Türk Dil Kurumu’nun metin veritabanına bakılırsa özellikle Hüseyin Rahmi’nin romanlarında “yalancı, düzmece, sahte”nin karşıtı olarak, “gerçek” anlamında kullanılıyor, örneğin: “Sizin sahici anneniz nerede oturur?” (Cadı, 1912, s. 78); “Madam, ben oyuncak revolver ile sahicisini fark ederim” (Can Pazarı, 1922, s. 473). Bu kullanım yaygın olduğu içindir ki TDK 1935’te yayınladığı Osmanlıcadan Türkçeye Cep Kılavuzu’nda hakiki’nin (Fr. vrai’nin) karşısına “sahici, gerçek” kelimelerini yazar. Necip Fazıl gibi bir şair de 1969 tarihli “Karacaahmet” şiirinde “Göbeğinde yalancı şehrin, sahici belde” diyebilmiş. Kelimenin sıklığına bakacak olursak 1945-50 arasında 1 milyonda 3 iken, 1995-2000 arasında 6 olmuştur. Google’ın kitap arama servisinden yararlandığımızda, sahici’nin telif ve çeviri yüzlerce metinde kullanıldığını görüyoruz. Artık yazı diline yerleşmiş olduğunu kabul edebiliriz.

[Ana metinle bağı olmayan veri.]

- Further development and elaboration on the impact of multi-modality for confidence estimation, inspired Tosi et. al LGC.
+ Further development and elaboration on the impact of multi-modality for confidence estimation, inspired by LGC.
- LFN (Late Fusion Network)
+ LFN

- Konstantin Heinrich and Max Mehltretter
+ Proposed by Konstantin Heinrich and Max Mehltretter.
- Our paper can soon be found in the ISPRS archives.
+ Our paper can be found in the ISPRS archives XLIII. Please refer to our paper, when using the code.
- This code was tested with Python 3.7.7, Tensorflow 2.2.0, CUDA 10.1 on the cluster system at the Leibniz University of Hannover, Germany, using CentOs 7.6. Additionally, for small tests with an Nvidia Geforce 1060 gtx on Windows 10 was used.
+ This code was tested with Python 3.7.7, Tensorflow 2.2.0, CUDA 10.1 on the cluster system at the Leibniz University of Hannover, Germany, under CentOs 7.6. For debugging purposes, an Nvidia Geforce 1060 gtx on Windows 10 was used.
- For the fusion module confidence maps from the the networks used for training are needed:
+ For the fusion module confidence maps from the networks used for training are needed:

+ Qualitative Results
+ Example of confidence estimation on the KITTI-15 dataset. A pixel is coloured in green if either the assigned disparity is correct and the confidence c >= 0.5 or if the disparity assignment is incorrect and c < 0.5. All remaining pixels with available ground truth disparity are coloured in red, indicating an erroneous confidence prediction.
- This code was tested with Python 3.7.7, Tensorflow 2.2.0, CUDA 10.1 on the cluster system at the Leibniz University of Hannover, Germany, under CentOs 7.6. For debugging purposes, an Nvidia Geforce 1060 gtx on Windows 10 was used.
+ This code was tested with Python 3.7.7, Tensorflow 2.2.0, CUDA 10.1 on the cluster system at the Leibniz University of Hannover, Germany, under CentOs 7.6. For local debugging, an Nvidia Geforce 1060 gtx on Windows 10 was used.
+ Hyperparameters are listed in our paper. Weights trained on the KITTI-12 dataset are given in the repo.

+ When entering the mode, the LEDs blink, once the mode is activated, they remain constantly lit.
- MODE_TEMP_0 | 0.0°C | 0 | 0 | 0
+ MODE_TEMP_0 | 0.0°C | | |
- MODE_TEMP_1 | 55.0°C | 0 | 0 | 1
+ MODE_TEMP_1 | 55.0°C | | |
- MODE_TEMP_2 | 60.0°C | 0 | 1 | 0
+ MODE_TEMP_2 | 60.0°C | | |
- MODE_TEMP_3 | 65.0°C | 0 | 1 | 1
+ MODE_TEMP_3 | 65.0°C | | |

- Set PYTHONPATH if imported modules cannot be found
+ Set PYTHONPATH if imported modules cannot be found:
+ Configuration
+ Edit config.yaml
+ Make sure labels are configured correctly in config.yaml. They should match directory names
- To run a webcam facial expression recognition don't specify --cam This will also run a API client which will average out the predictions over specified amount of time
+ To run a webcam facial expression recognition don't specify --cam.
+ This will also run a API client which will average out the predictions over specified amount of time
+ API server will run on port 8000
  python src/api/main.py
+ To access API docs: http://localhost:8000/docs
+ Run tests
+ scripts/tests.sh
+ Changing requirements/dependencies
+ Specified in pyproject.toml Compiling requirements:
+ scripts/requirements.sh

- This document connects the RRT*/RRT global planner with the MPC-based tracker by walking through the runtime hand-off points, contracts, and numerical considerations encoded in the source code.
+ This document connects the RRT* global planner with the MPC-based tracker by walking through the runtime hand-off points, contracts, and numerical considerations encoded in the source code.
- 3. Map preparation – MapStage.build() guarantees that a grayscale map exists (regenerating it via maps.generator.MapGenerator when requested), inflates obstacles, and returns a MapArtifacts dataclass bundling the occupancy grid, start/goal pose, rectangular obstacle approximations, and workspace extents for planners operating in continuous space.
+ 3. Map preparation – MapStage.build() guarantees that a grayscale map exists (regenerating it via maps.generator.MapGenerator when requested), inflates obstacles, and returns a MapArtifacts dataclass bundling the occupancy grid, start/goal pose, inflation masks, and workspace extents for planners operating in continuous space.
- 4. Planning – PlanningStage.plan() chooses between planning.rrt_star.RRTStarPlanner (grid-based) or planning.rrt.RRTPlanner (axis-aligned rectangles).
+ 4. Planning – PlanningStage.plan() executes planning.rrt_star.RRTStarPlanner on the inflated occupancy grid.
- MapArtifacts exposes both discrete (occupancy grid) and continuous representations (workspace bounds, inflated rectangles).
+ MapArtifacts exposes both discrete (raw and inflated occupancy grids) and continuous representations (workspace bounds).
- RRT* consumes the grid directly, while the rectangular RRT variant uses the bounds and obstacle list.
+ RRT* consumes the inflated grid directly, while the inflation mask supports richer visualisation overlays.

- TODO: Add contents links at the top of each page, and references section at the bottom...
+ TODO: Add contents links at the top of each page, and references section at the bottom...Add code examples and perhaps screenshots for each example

Kelimenin tarihinde bir dönüm noktası da Tuncay Birkan’ın sosyal bilimler ve felsefe çevirisinde temel karşılıkları belirlemek için hazırladığı “Muhtaç Sözlük”te authentic için (başka karşılıkların yanı sıra) “sahici” ve authenticity için “sahicilik” önerisinde bulunmuş ve böylece halk dilinden gelen bir kelimenin yüksek kültürde, felsefi bir kavramın çevirisi için kullanılmış olması. Kimilerinin duyarlılığını incitse de bugünkü Türkçede sahih gibi dinsel yazın dışında pek kullanılmayan, dolayısıyla da aslında Türkçeleşmemiş bir kelime yerine onun yerelleşmiş biçiminin kullanılması düşünce metinlerinin “Türkçe konuşturulması” bakımından bir kazanım.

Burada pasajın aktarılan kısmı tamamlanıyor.